According to SIM USA, Sacra was quarantined after his temperature began to rise but was still well enough to be sending emails on Wednesday.
Writebol and Brantley are recovering after receiving the experimental drug ZMapp.
"We don't have enough personal protective safety equipment to adequately be able to safely diagnose if a patient has Ebola," said David Writebol, Nancy's husband.
The U.S. Agency for International Development (USAID) has been airlifting emergency medical supplies, including chlorine and gloves, reports the BBC.
"The window of opportunity to stop Ebola from spreading widely throughout Africa and becoming a global threat for years to come is closing, but it is not yet closed," said Dr.

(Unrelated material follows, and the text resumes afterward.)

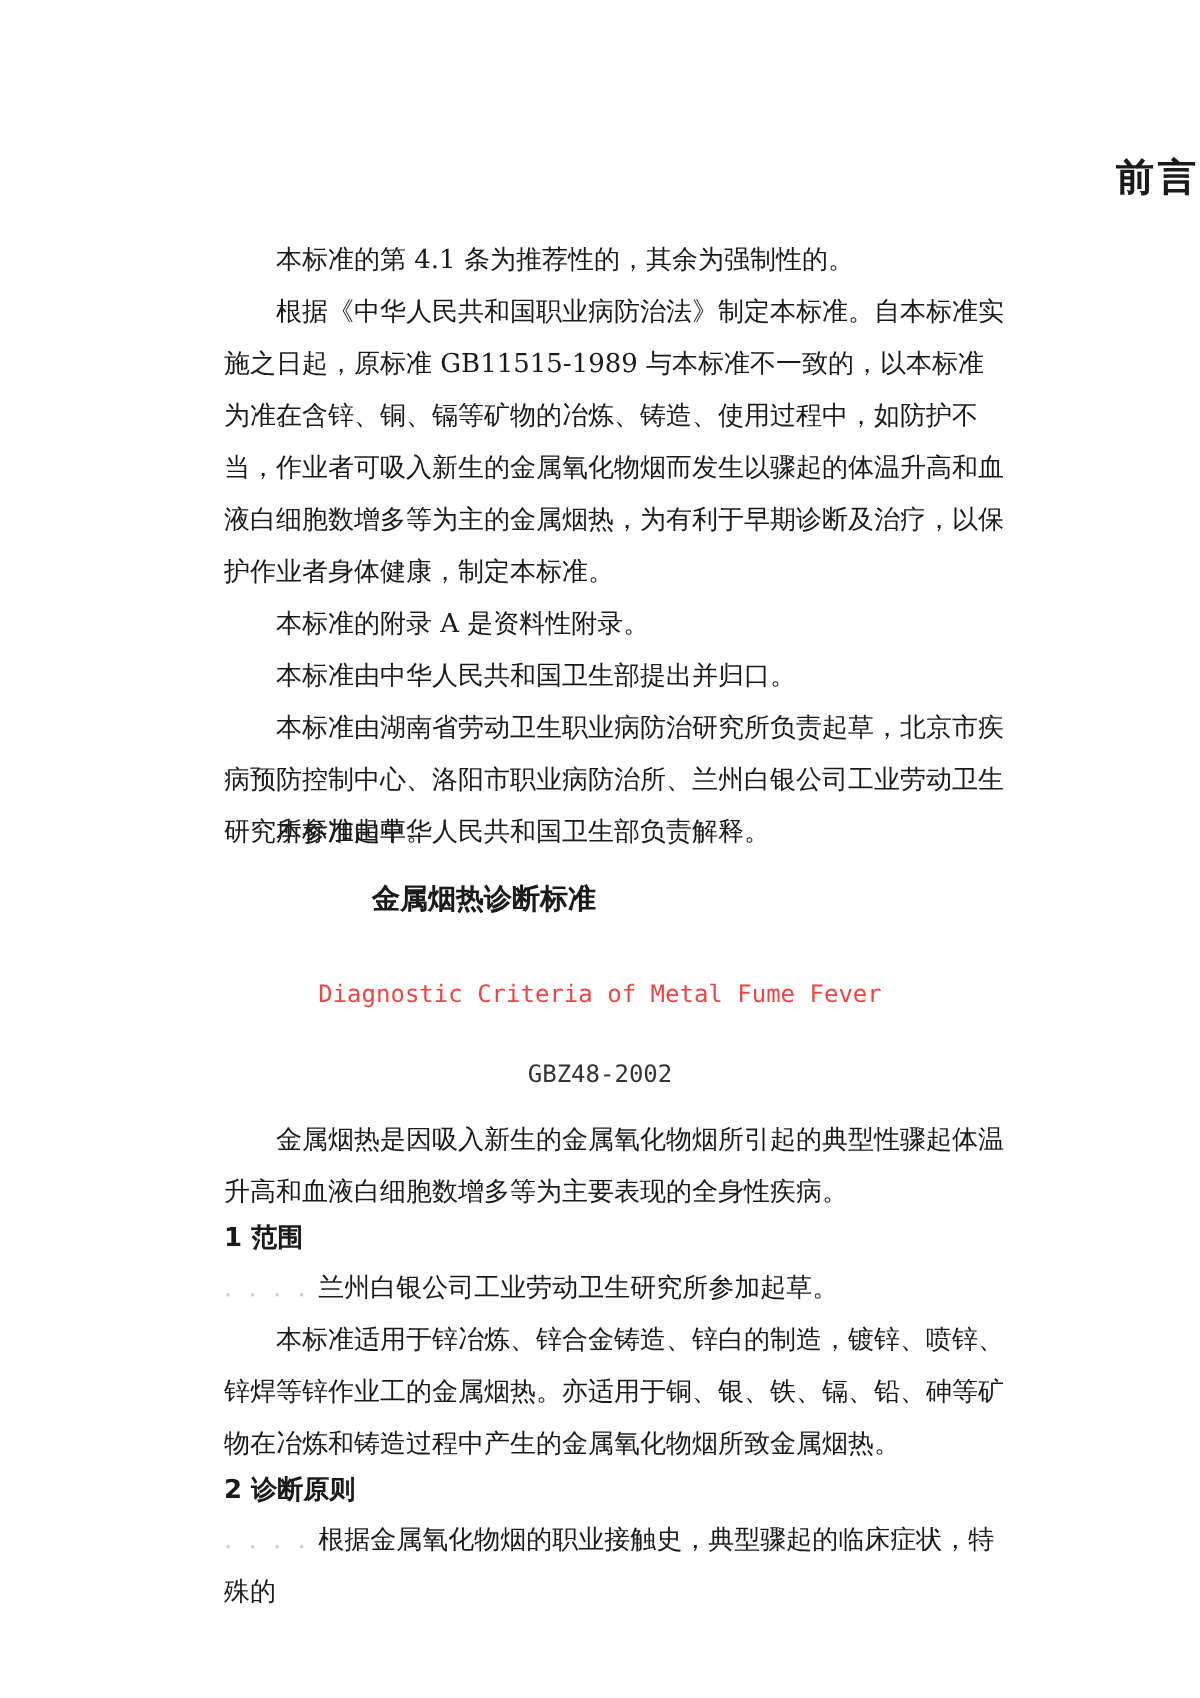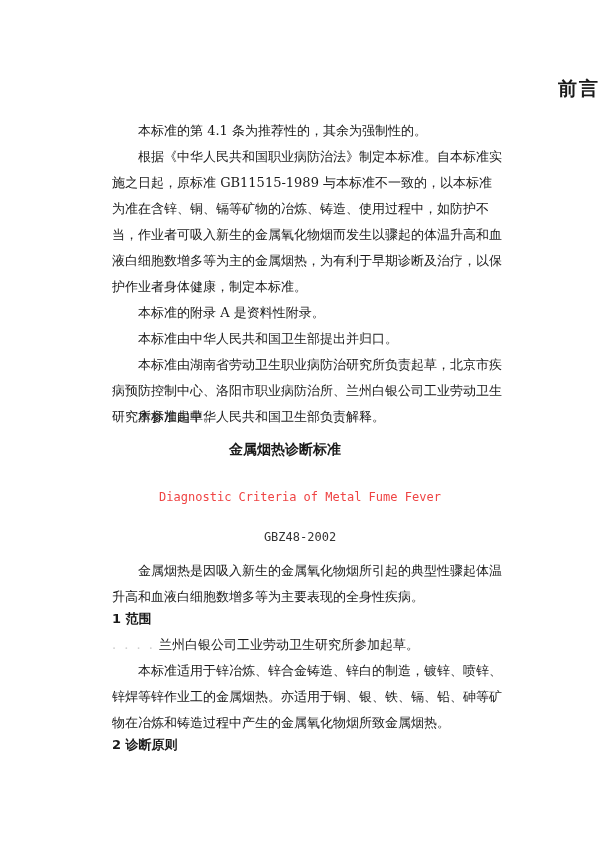"金属烟热诊断标准" .h2 { padding-left: 43px -> none }
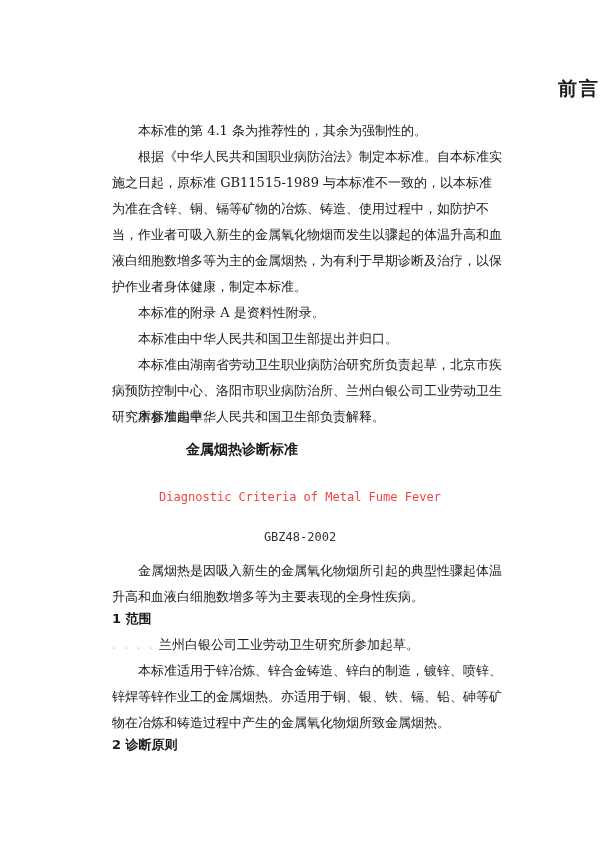". . . . 根据金属氧化物烟的职业接触史，典型骤起的临床症状，特殊的" div.para { html: none -> <div> <span>. . . .</span> <span>根据金属氧化物烟的职业接触史，典型骤起的临床症状，特殊的</span> </div> }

Tom Frieden, who recently returned from West Africa. "If the world takes the immediate steps -- which are direct requests from the front lines of the outbreak and the presidents of each country -- we can still turn this around."
More than 1,900 people have died from Ebola and at least 3,500 have been infected. The World Health Organization (WHO) reports the outbreak has about a 50 percent fatality rate.